March 31 (Bloomberg) -- Vodafone Group Plc will buy an additional 33 percent stake in its Indian joint venture for $5 billion after partner Essar Group exercised an option to sell the holding in India’s third-largest mobile-phone operator.
The deal will raise Vodafone’s stake to 75 percent. Essar will exit the company after it implemented a put option over 22 percent of the venture, Vodafone said in a statement today. Vodafone exercised its call option to buy an 11 percent stake.
The deal is a boost for Vodafone Chief Executive Officer Vittorio Colao as Essar failed to gain a higher valuation for part of its stake in Vodafone Essar. Essar, founded by billionaires Shashi and Ravi Ruia, had an option to sell its entire 33 percent stake for $5 billion to Vodafone or to sell a smaller stake at an independently appraised fair market value.
“The advantage for Vodafone is that they don’t have to consider the other shareholder now,” Guy Peddy, an analyst at Macquarie Securities in London, said via phone. “It was expected and was in Vodafone’s numbers.”
Vodafone had already set aside the $5 billion cash payment within its net debt of 30 billion pounds ($48 billion). Vodafone shares dropped 1.9 percent to 176.5 pence in London trading.
The deal will increase Vodafone’s direct equity stake in the venture to 75 percent, spokesman Ben Padovan said via phone. The British company will comply with local rules, he said. India doesn’t allow foreign companies to own more than 74 percent in a local mobile-phone operator.
“They’ll have to sell that 1 percent to some Indian entity, or they’ll have to consider an initial public offering,” said Naveen Kulkarni, an analyst with MF Global in Mumbai.
Final settlement of the deal is predicted to be no later than November this year, Vodafone said.
Essar spokesman Rabin Ghosh declined to comment.
Vodafone is increasing its stake in the venture in one of its fastest growing markets. India was one of the “jewels” in the three months through December, Colao said in February.
While Vodafone is expanding in India, it is seeking to exit from French mobile-phone operator SFR. Vodafone holds 44 percent of SFR, while Vivendi, which owns the rest, has said it wants full control of the unit.
Colao, who last year sold Vodafone’s $6.5 billion stake in China Mobile Ltd. in his biggest divestment since he took charge in 2008, is reviewing all the company’s minority interests amid pressure from shareholders to squeeze more out of the investments.
Last year, bankers valued Vodafone Essar at between $13 billion and $18 billion when Essar considered an initial public offering for the Indian venture, one person familiar with the matter said earlier this year. That would have valued Essar’s stake at $4.3 billion to $6 billion.
Vodafone, based in Newbury, England, bought a 67 percent stake in Hutchison Essar for $10.7 billion in 2007. Vodafone’s outlook for India soured a year after its entry, when six new national licenses were awarded.
Vodafone in May took a $3.3 billion charge for the Indian unit, citing “intense price competition.” Vodafone competes against more than a dozen operators in the world’s second-largest market for mobile-phone customers.
Since then, prospects have improved.

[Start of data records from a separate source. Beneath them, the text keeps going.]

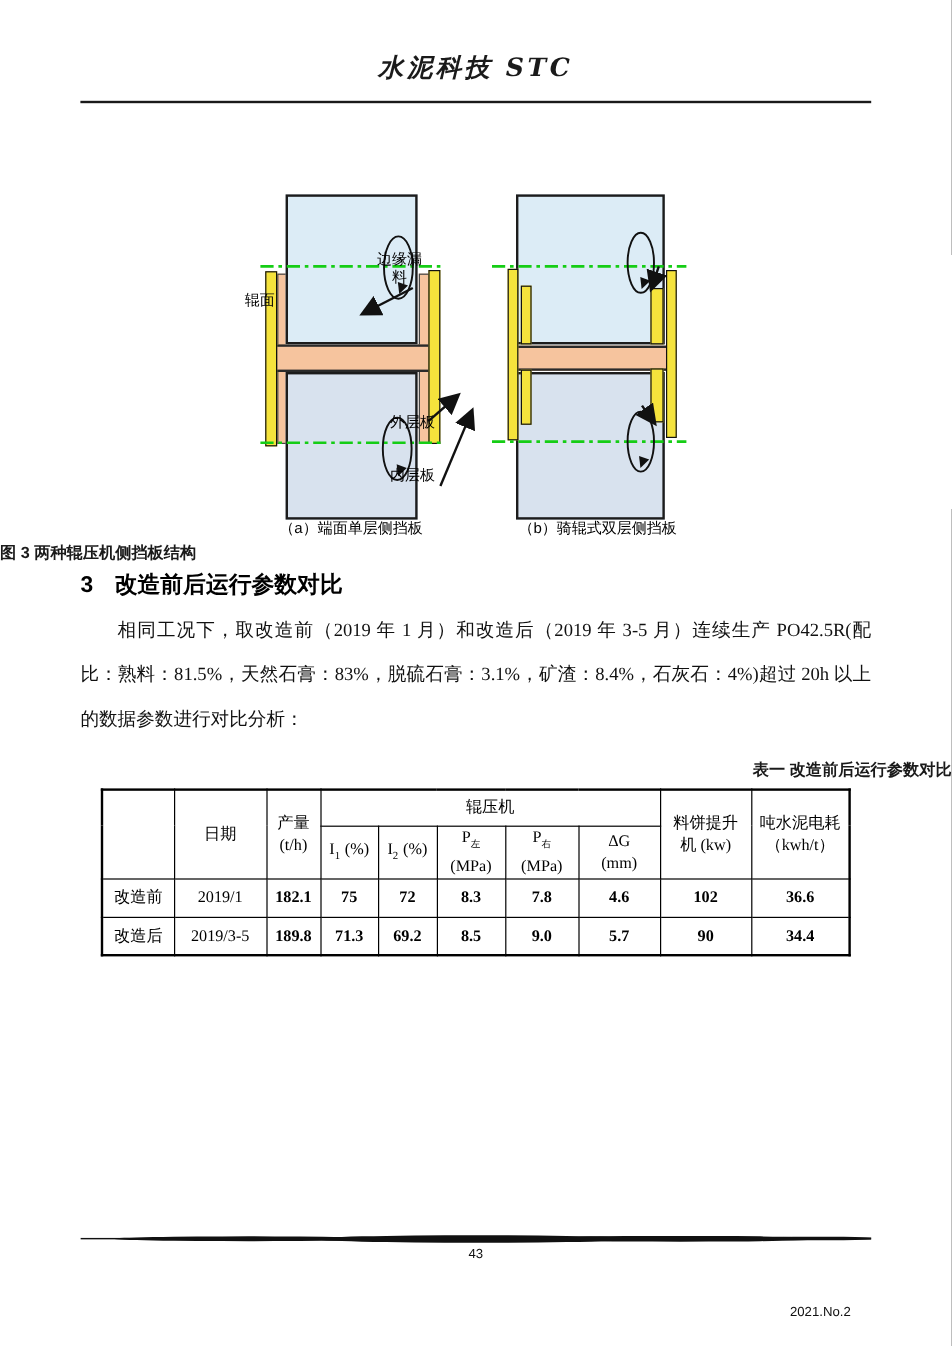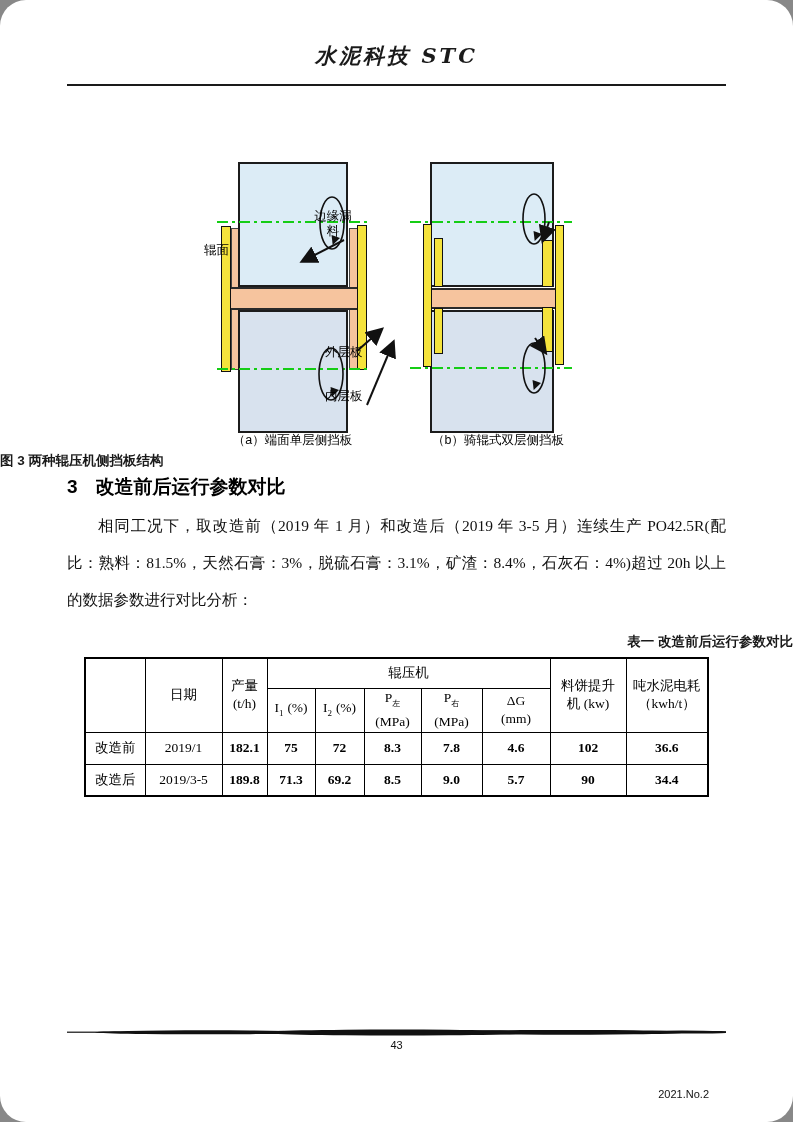--- a/index.html
+++ b/index.html
@@ -7,7 +7,7 @@
   .page {
     position:relative; width:793px; height:1122px; margin:0 auto;
     background:#ffffff; overflow:hidden;
-    font-family:"Liberation Serif","DejaVu Serif",serif; color:#1a1a1a;border-radius:26px;
+    font-family:"Liberation Serif","DejaVu Serif",serif; color:#1a1a1a;
   }
   
   .header-title {

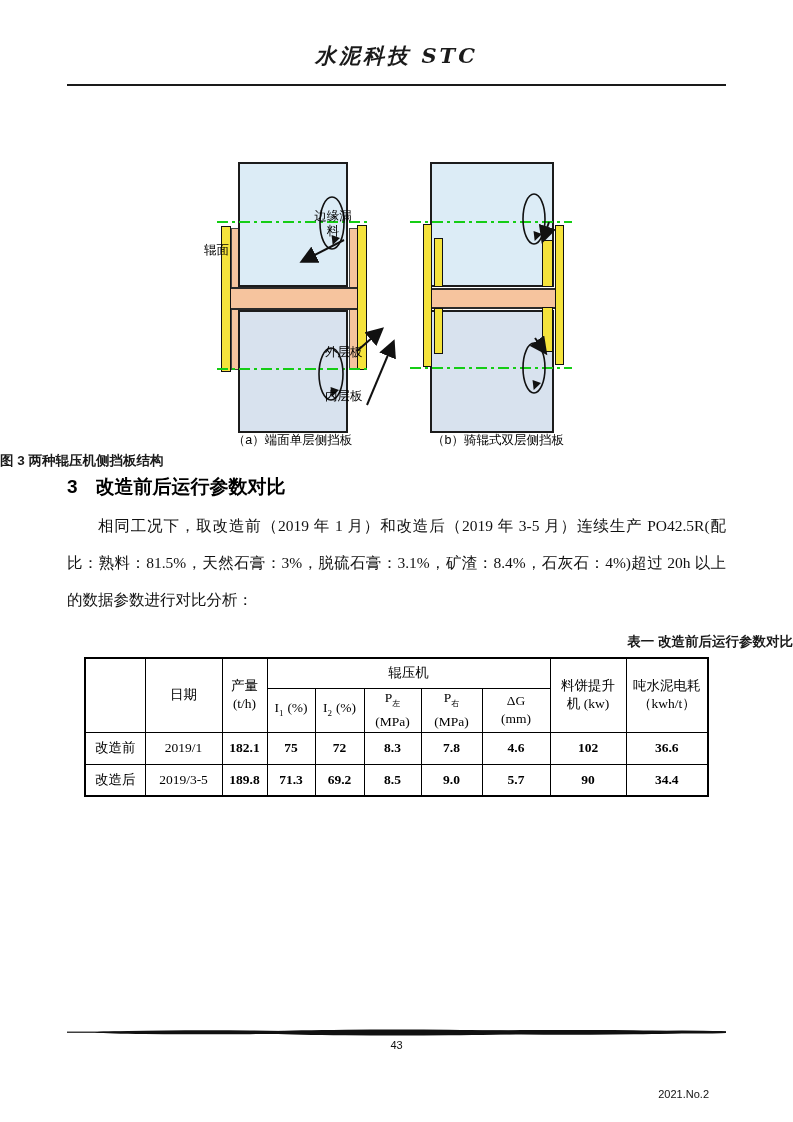--- a/index.html
+++ b/index.html
@@ -173,7 +173,7 @@
     <span class="num">3</span><span>改造前后运行参数对比</span>
   </h2>
 
-  <p class="para p1">相同工况下，取改造前（2019 年 1 月）和改造后（2019 年 3-5 月）连续生产 PO42.5R(配比：熟料：81.5%，天然石膏：3%，脱硫石膏：3.1%，矿渣：8.4%，石灰石：4%)超过 20h 以上的数据参数进行对比分析：</p>
+  <p class="para p1">相同工况下，取改造前（2019 年 1 月）和改造后（2019 年 3-5 月）连续生产 PO42.5R(配比：熟料：81.5%，天然石膏：83%，脱硫石膏：3.1%，矿渣：8.4%，石灰石：4%)超过 20h 以上的数据参数进行对比分析：</p>
 
   <div class="tablecap">表一  改造前后运行参数对比</div>
 

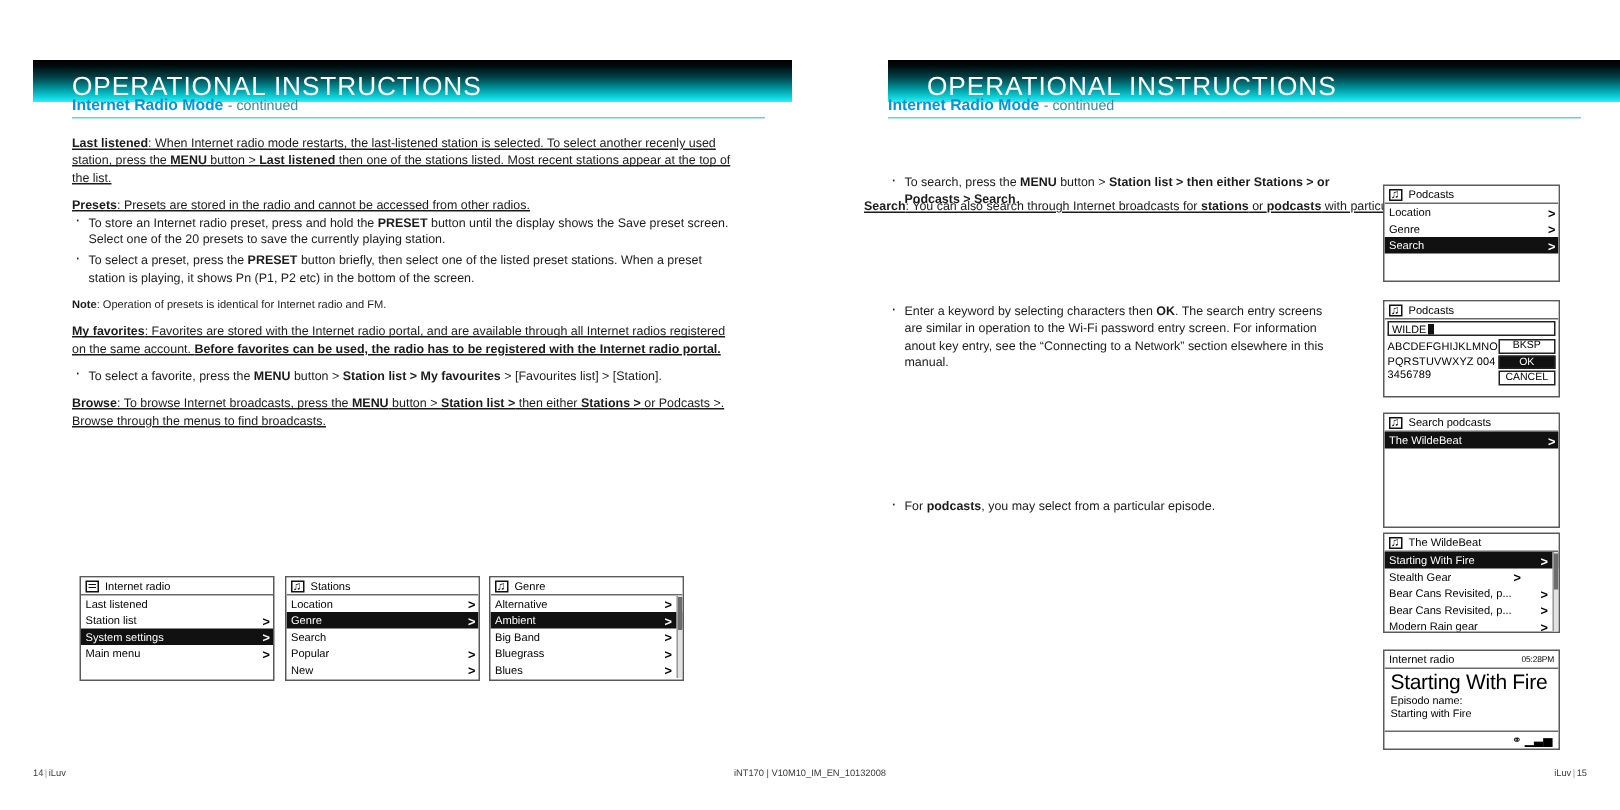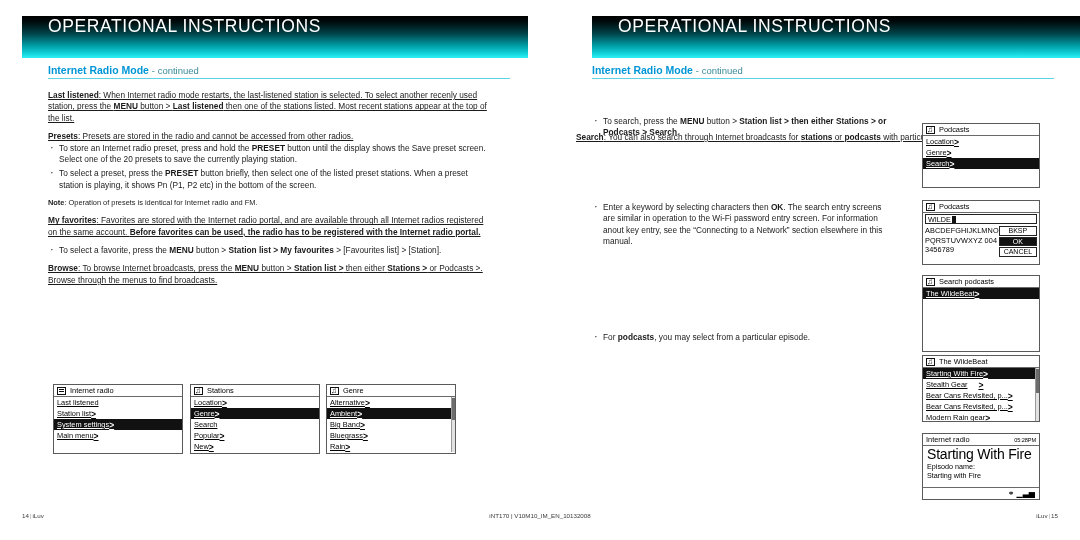--- a/index.html
+++ b/index.html
@@ -18,11 +18,11 @@
 
   
   .banner {
-    position: absolute; top: 16px; height: 42px;
+    position: absolute; top: 40px; height: 28px;
     background: linear-gradient(to bottom,
         #000000 0%, #000b0c 14%, #004449 42%,
         #009ba4 70%, #12d6dd 90%, #2ff0f4 100%);
-    display: flex; align-items: flex-start;
+    display: flex; align-items: flex-end;
   }
   .banner-title {
     color: #ffffff;

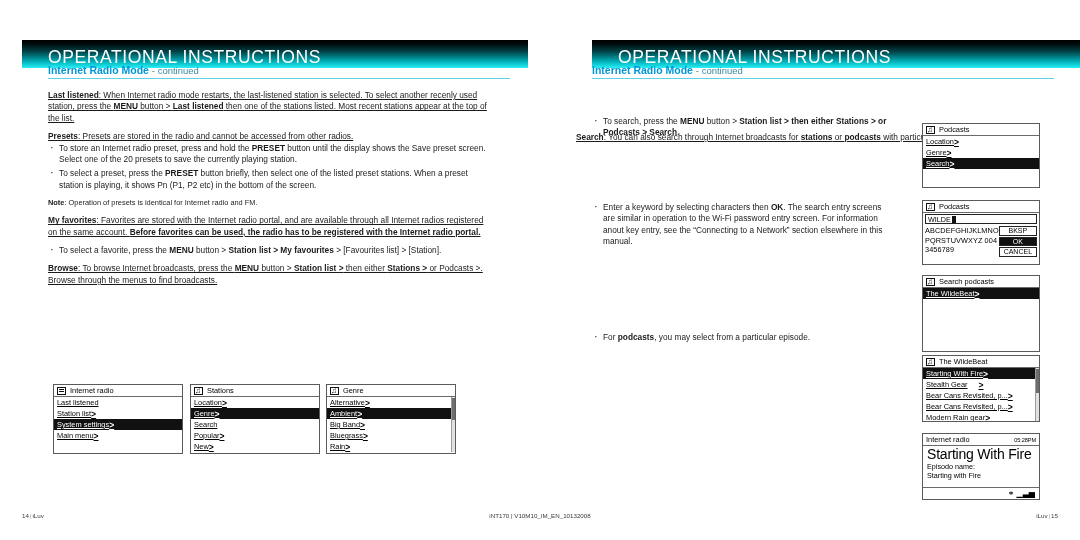--- a/index.html
+++ b/index.html
@@ -104,11 +104,10 @@
   }
   .lcd-rows { position: relative; }
   .lcd-row {
-    display: flex; align-items: center; 
+    display: flex; align-items: center; justify-content: space-between;
     height: 11px; font-size: 7.4px;
     padding: 0 2px 0 3px;
     white-space: nowrap;
-    text-decoration: underline;
   }
   .lcd-row.sel { background: #111; color: #fff; }
   .lcd-row .arw { font-weight: bold; font-size: 8.5px; line-height: 8px; }

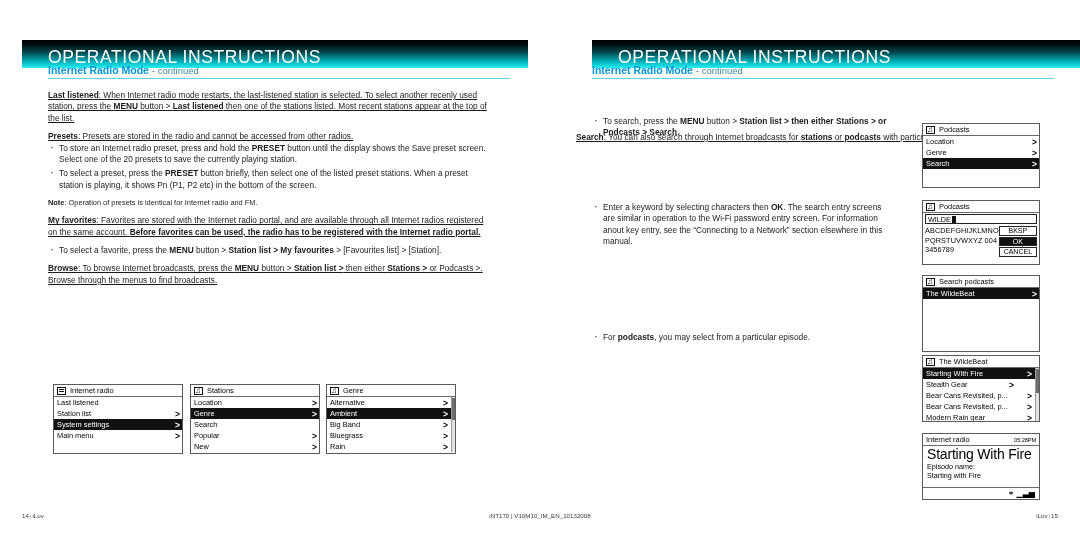--- a/index.html
+++ b/index.html
@@ -287,7 +287,7 @@
             <span class="arw">&gt;</span>
           </div>
         <div class="lcd-row" style="padding-right:7px;">
-            <span>Rain</span>
+            <span>Blues</span>
             <span class="arw">&gt;</span>
           </div>
       </div>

Vodafone’s service revenue from India increased by 17 percent in the fiscal third quarter. The Indian wireless market is forecast by Stamford, Connecticut-based Gartner Inc. to exceed 993 million users by the end of 2014.
Standard Chartered Plc advised Essar Group on the transaction, and Vodafone used Goldman Sachs Group Inc. UBS AG was hired as a third investment bank to help reach a valuation of the Indian joint venture.